Written by Flavor Flav, Shocklee, Sadler, "911 Is a Joke" features Flav as the main vocalist and criticizes the inadequacy of 9-1-1—the emergency telephone number used in the United States—and the lack of police response to emergency calls in predominantly African-American neighborhoods. The song originated from Chuck D's suggestion for Flavor Flav to write a song. As Flav recalled, "I went and got high and wrote the record. I went and got ripped, I went and got out of my mind, and I started speaking all kinds of crazy shit 'cos usually back in the days when I used to smoke, it used to broaden my ideas and everything". The humorous and satirical subject matter is reflected in the song's accompanying music video, which features a severely injured Flav being mistreated by a remiss, overdue ambulance staff. Another Flavor Flav-solo performance, "Can't Do Nuttin' for Ya Man", has lyrics advocating African-American self-reliance and denouncing welfare dependence. It also reflects on Flav's experiences with acquaintances from poor neighborhoods. He said of his inspiration for the song, "I was in my Corvette riding from Long Island going to The Bronx. I was slipping. I was roasting. I mean I was smoked-out crazy. And everybody kept asking me for stuff and yet nobody wanted to give me stuff. So then if anybody ever asked me for something I would be like, 'Yo, I can't do nothing for ya man.' Next thing you know I started to vibe on it: 'I can't do nothing for ya man,' um ahh um um ahh. So I went and told that to Chuck. Chuck was like, 'Record that shit man'". According to Tom Moon, on both of the album's Flavor Flav songs, the rapper "affects a tone of gimme-a-break sarcasm that is crucial to both tracks, and is welcome respite from Chuck D.'s assault".

== Marketing and sales ==
Originally intended for an October 1989 release date, Fear of a Black Planet was released on April 10, 1990, by Def Jam Recordings and Columbia Records. Although It Takes a Nation garnered Public Enemy more exposure with black audiences and music journalists, urban radio outlets had mostly rejected Def Jam's requests to include the group's singles in their regular rotation. This incited Def Jam co-founder Russell Simmons to attempt grassroots promotional tactics from his earlier years of promoting hip hop shows. In promoting Fear of a Black Planet, he recruited young street crews to put up posters, billboards, and stickers on public surfaces, while Simmons himself met with nightclub DJs and college radio program directors to persuade them to add albums tracks such as "Fight the Power", "Welcome to the Terrordome", and "911 Is a Joke" to their playlists. As singles, they were released on July 4, 1989, in January 1990, and in April, respectively. Two more singles were later released—"Brothers Gonna Work It Out" in June and "Can't Do Nuttin' for Ya Man" in October, with the latter also featured in the 1990 comedy film House Party.

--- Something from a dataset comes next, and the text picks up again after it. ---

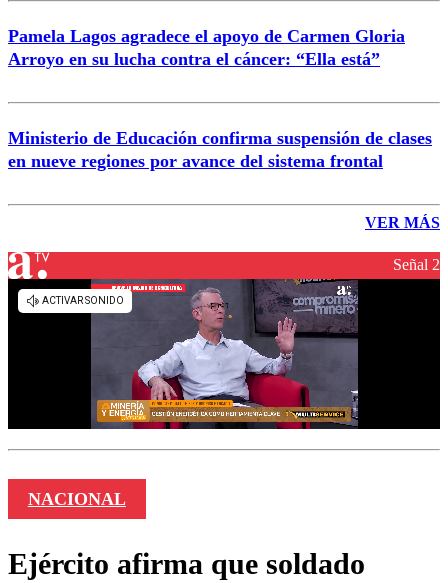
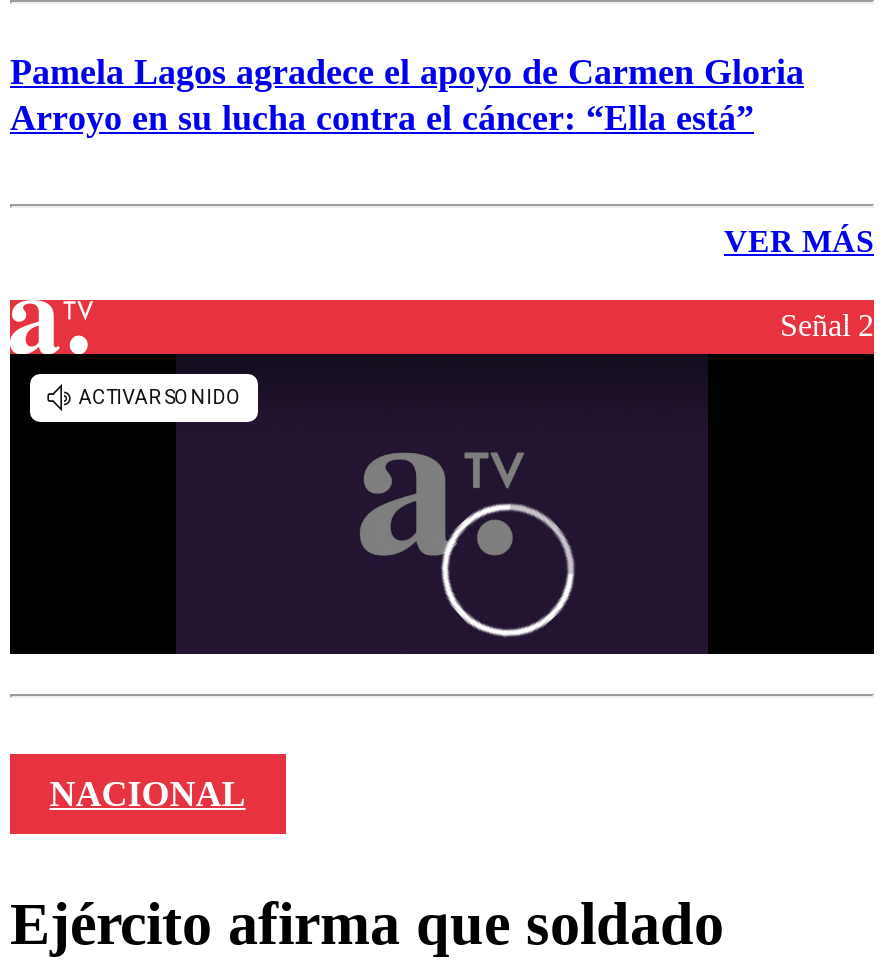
[8,128,432,171] Ministerio de Educación confirma suspensión de clases | en nueve regiones por avance del sistema frontal -> none
[90,278,359,430] [image] -> [174,352,710,656] [image]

Fear of a Black Planet debuted at number 40 on the Billboard Top Pop Albums chart. It also charted for 10 weeks and reached number four in the United Kingdom, while in Canada, it charted for 28 weeks and reached number 15. By July 1990, it had sold 1.5 million copies in the US, where it ultimately peaked at number 10 and charted for 27 weeks on the Top Pop Albums. After 1991, when the tracking system Nielsen SoundScan began tracking domestic sales data, Fear of a Black Planet sold 561,000 additional copies by 2010.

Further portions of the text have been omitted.